Look in the material below for the line with "Bream, 1999: 4.69 -> none" and the line with "00:24: none -> 83.91", then set down exactly those two lines and all lines between, nothing more.

# DATA PROVIDED
%%

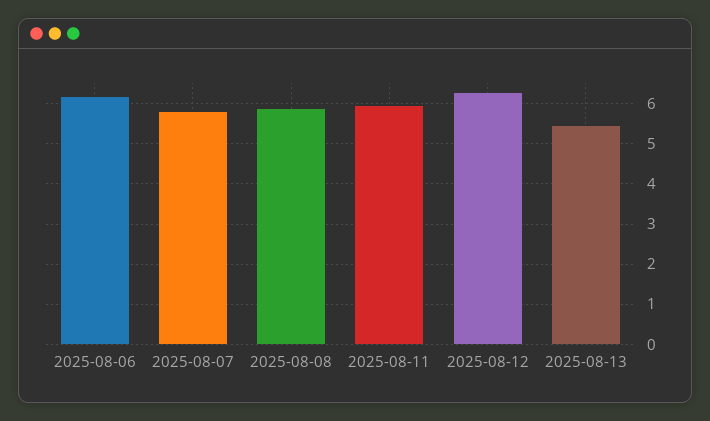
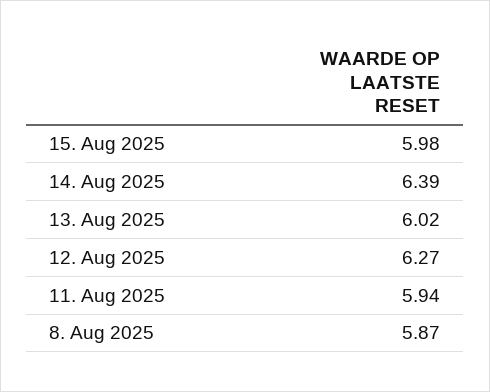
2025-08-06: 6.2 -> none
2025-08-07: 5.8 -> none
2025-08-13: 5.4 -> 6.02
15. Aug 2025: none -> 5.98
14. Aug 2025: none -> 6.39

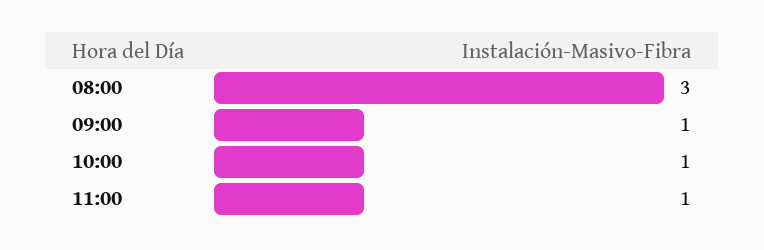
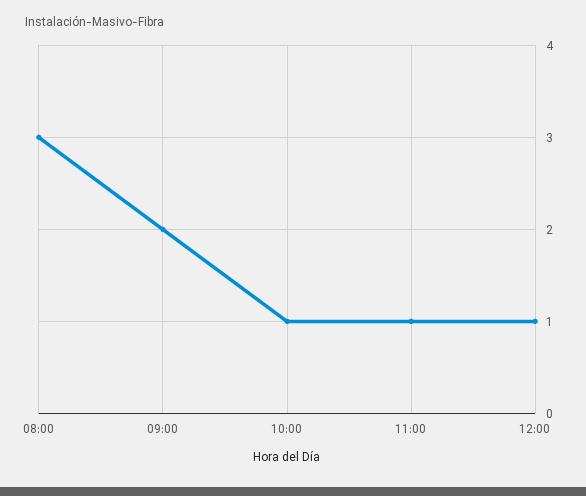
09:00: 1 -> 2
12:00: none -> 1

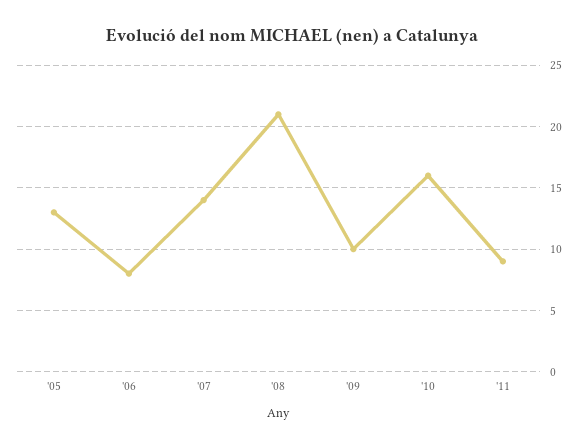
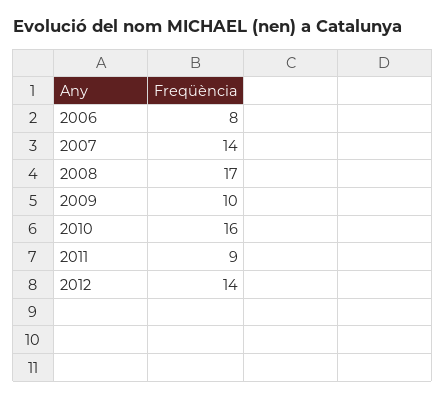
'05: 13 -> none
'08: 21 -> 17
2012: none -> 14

%%
%%

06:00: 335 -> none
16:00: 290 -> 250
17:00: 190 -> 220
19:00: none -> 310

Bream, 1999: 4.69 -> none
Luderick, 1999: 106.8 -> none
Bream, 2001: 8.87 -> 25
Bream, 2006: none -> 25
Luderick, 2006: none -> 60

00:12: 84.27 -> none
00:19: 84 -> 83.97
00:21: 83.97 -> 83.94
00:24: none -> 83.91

%%

# OUTPUT FOR THIS TASK
Bream, 1999: 4.69 -> none
Luderick, 1999: 106.8 -> none
Bream, 2001: 8.87 -> 25
Bream, 2006: none -> 25
Luderick, 2006: none -> 60

00:12: 84.27 -> none
00:19: 84 -> 83.97
00:21: 83.97 -> 83.94
00:24: none -> 83.91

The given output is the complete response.